◆ Directions for this task: Find each line in the records below that contains the word "bottom", and copy it out.

◆ Data to use:
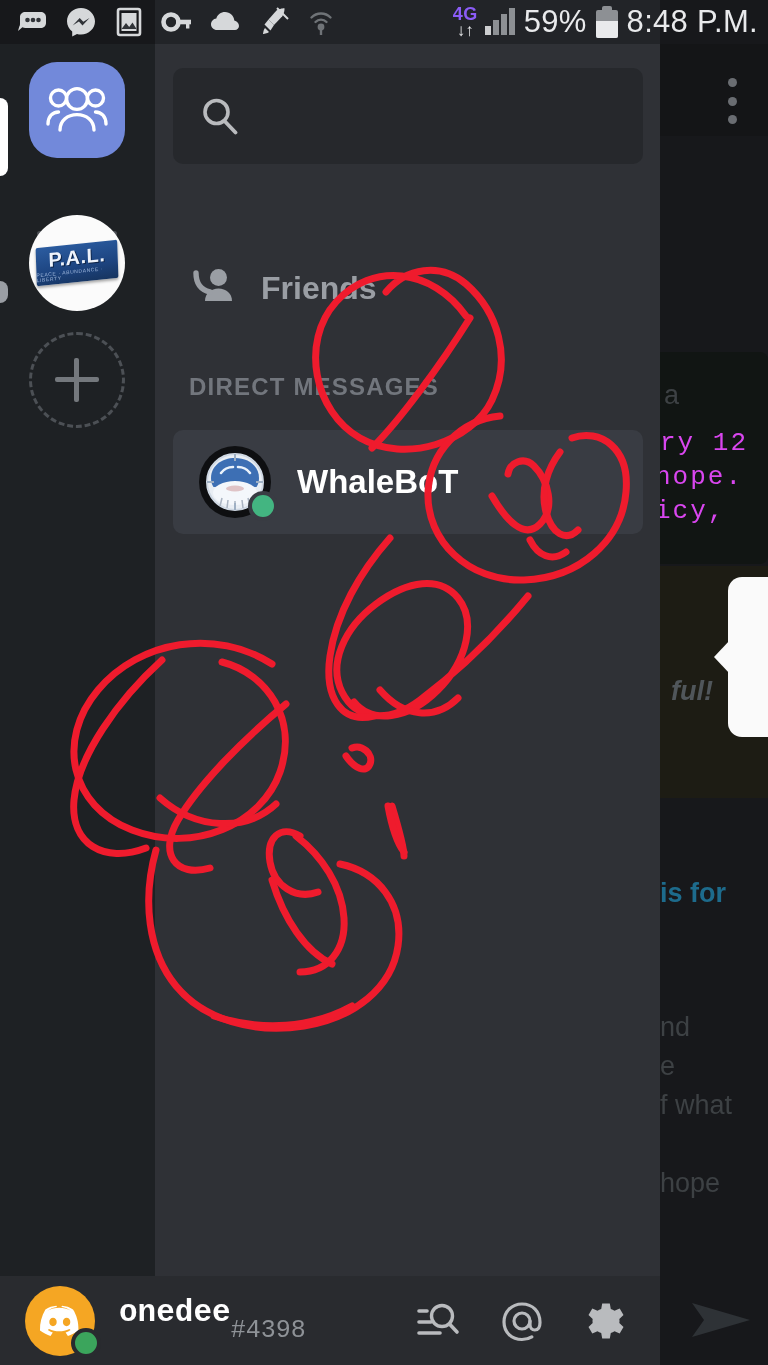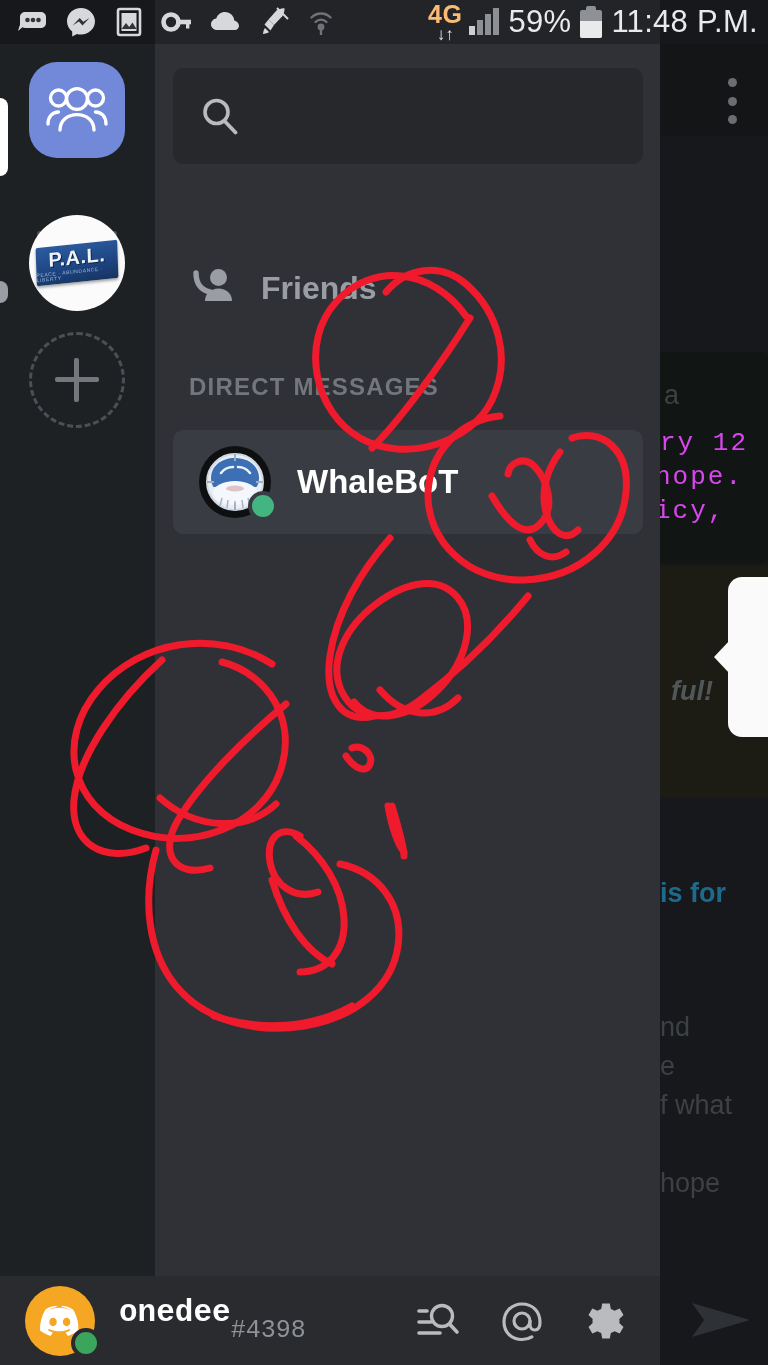--- a/index.html
+++ b/index.html
@@ -35,21 +35,21 @@
   }
 
   
   .statusbar{position:absolute;left:0;top:0;width:768px;height:44px;background:#17181b;z-index:40;}
   .sb-dim{position:absolute;left:155px;top:0;width:505px;height:44px;background:#2c2f33;opacity:.55;}
   .sb-left{position:absolute;left:16px;top:0;height:44px;display:flex;align-items:center;gap:14px;z-index:2;}
   .sb-right{position:absolute;right:10px;top:0;height:44px;display:flex;align-items:center;gap:9px;z-index:2;}
   .sb-icn{width:34px;height:34px;display:block;}
   .sb-txt{color:#e9eaec;font-size:31px;letter-spacing:.3px;}
   .sig-4g{display:flex;flex-direction:column;align-items:center;line-height:1;margin-right:-2px;}
-  .sig-4g b{color:#fdba74;font-size:25px;font-weight:bold;letter-spacing:.5px;}
+  .sig-4g b{color:#8b5cf6;font-size:18px;font-weight:bold;letter-spacing:.5px;}
   .sig-4g span{color:#e9eaec;font-size:17px;margin-top:-1px;}
   .bars{display:flex;align-items:flex-end;gap:2px;height:26px;}
   .bars i{display:block;background:#e9eaec;width:6px;}
   .bars i.b1{height:9px;background:#cdced0;}
   .bars i.b2{height:15px;background:#8d9094;}
   .bars i.b3{height:21px;background:#8d9094;}
   .bars i.b4{height:27px;background:#8d9094;}
   .batt{position:relative;width:22px;height:32px;border:0;background:transparent;}
   .batt .body{position:absolute;left:0;bottom:0;width:22px;height:28px;background:#8d9094;border-radius:2px;}
   .batt .fill{position:absolute;left:0;bottom:0;width:22px;height:17px;background:#e9eaec;border-radius:0 0 2px 2px;}
@@ -323,21 +323,21 @@
           <i class="b2"></i>
           <i class="b3"></i>
           <i class="b4"></i>
       </span>
       <span class="sb-txt">59%</span>
       <span class="batt">
         <span class="cap"></span>
           <span class="body"></span>
           <span class="fill"></span>
       </span>
-      <span class="sb-txt">11:48 P.M.</span>
+      <span class="sb-txt">8:48 P.M.</span>
     </div>
   </div>
 
   <svg class="ink" viewBox="0 0 768 1365">
     <g fill="none" stroke="#ef1b2d" stroke-width="7" stroke-linecap="round" stroke-linejoin="round">
       <path d="M466 316 C432 268 372 262 336 302 C300 342 314 412 360 438 C406 464 472 442 492 400 C512 358 498 312 466 284 C440 262 406 268 386 292"></path>
       <path d="M470 318 C440 366 400 420 372 448"></path>
       <path d="M500 416 C460 420 430 452 428 492 C426 540 468 582 524 580 C580 578 622 540 626 492 C630 448 600 428 572 438"></path>
       <path d="M492 496 C506 520 524 540 540 524 C556 508 548 480 534 466 C524 456 510 462 508 474"></path>
       <path d="M560 452 C548 468 540 490 546 512 C552 534 566 542 578 530"></path>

◆ Written reply:
   .batt .body{position:absolute;left:0;bottom:0;width:22px;height:28px;background:#8d9094;border-radius:2px;}
   .batt .fill{position:absolute;left:0;bottom:0;width:22px;height:17px;background:#e9eaec;border-radius:0 0 2px 2px;}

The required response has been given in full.